Following the incident, the flag of Iran was lowered to half-staff in the Paralympic Village, and for the Iranian sitting volleyball victory against Bosnia and Herzegovina. A period of silence was also held during the closing ceremony of the 2016 Summer Paralympics.

===Reactions to his death===
- The IPC President Sir Philip Craven: "This is truly heart-breaking news and the thoughts and condolences of the whole Paralympic Movement are with Bahman's family, friends, and teammates as well as the whole of the National Paralympic Committee (NPC) of Iran. The Paralympic Family is united in grief at this horrendous tragedy which casts a shadow over what have been great Paralympic Games here in Rio."
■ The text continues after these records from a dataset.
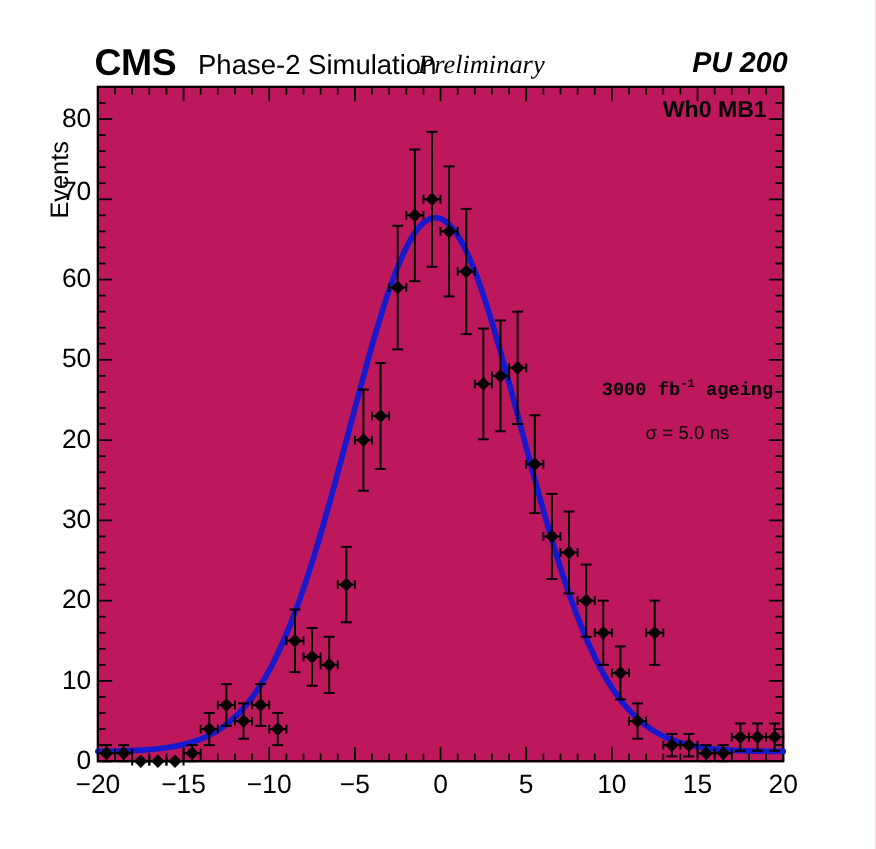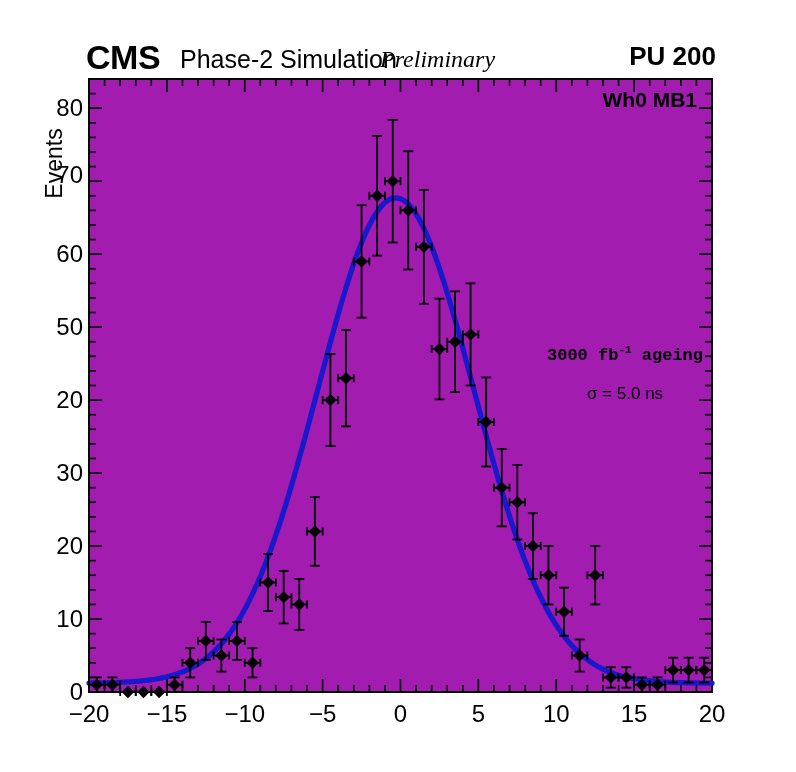--- a/index.html
+++ b/index.html
@@ -11,7 +11,7 @@
   .cms{position:absolute;left:86px;top:40px;font-size:34px;font-weight:bold;letter-spacing:-0.5px;line-height:1;}
   .phase2{position:absolute;left:180px;top:47px;font-size:25px;font-weight:normal;line-height:1;}
   .prelim{position:absolute;left:380px;top:47px;font-size:24px;font-style:italic;font-family:"Liberation Serif",serif;line-height:1;}
-  .pu{position:absolute;right:80px;top:43px;font-size:26px;font-weight:bold;line-height:1;}
+  .pu{position:absolute;right:80px;top:43px;font-size:26px;font-weight:bold;line-height:1;font-style:italic;}
 
   
   .frame{position:absolute;left:88px;top:78px;width:625px;height:615px;border:2px solid #000;box-sizing:border-box;background:#a21caf;}

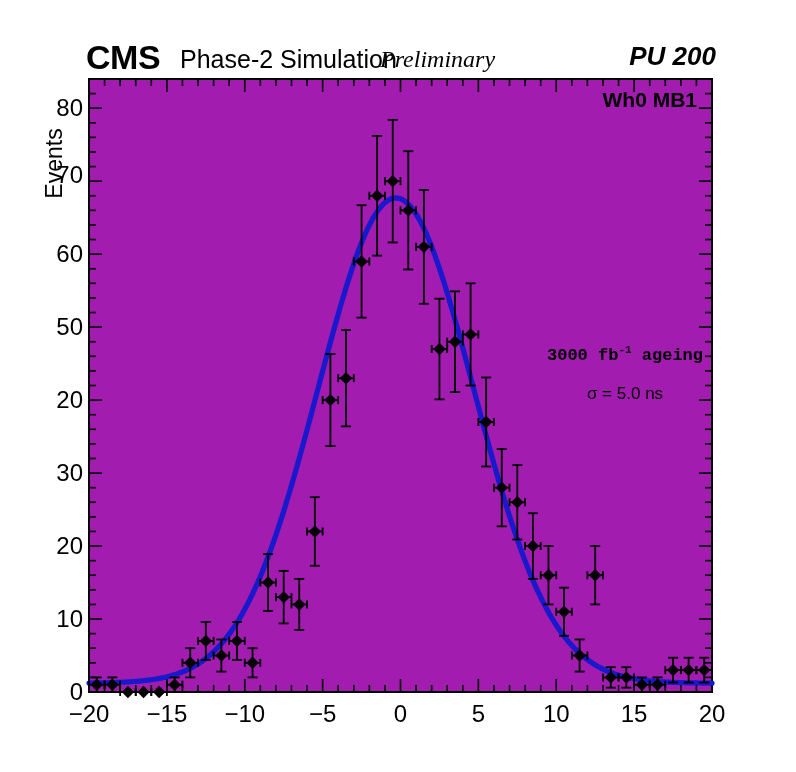--- a/index.html
+++ b/index.html
@@ -14,7 +14,7 @@
   .pu{position:absolute;right:80px;top:43px;font-size:26px;font-weight:bold;line-height:1;font-style:italic;}
 
   
-  .frame{position:absolute;left:88px;top:78px;width:625px;height:615px;border:2px solid #000;box-sizing:border-box;background:#a21caf;}
+  .frame{position:absolute;left:88px;top:78px;width:625px;height:615px;border:2px solid #000;box-sizing:border-box;background:#be185d;}
   .whlabel{position:absolute;right:14px;top:8px;font-size:21px;font-weight:bold;}
 
   .ann1{position:absolute;left:535px;top:264px;transform:translateX(-50%);font-family:Liberation Mono, monospace;font-weight:bold;font-size:17px;white-space:nowrap;}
- Iranian Paralympic Committee: "He was an exemplary Paralympic sportsman who, with love and energy, tried his best to promote the name of Iran and to make all of us proud and at the end he gave his life for this. All members of the Iranian cultural and sports camp here express condolences to his family and the Iranian nation. The name of Bahman Golbarnezhad will be inscribed in the proud history of Iranian Paralympics."
- Carlos Arthur Nuzman, president of the Rio 2016 Organizing Committee: "This is very sad news for sport and for the Paralympic movement. Our hearts and prayers are with Bahman's family, his team-mates and all the people of Iran."
- Brian Cookson: "Devastated to hear about the death of Iranian rider Bahman Golbarnezhad. Our thoughts are with his family and friends, and the NPC of Iran to whom we offer our most sincere condolences."
- Iranian president Hassan Rouhani condoled the demise of Golbarnezhad and said on his Twitter account that "The death of Bahman Golbarnezhad during Rio Paralympic Games is sad news for all of us."
- The Iranian men's national sitting volleyball team dedicated their gold win at the 2016 Summer Paralympics to the memory of Bahman Golbarnezhad.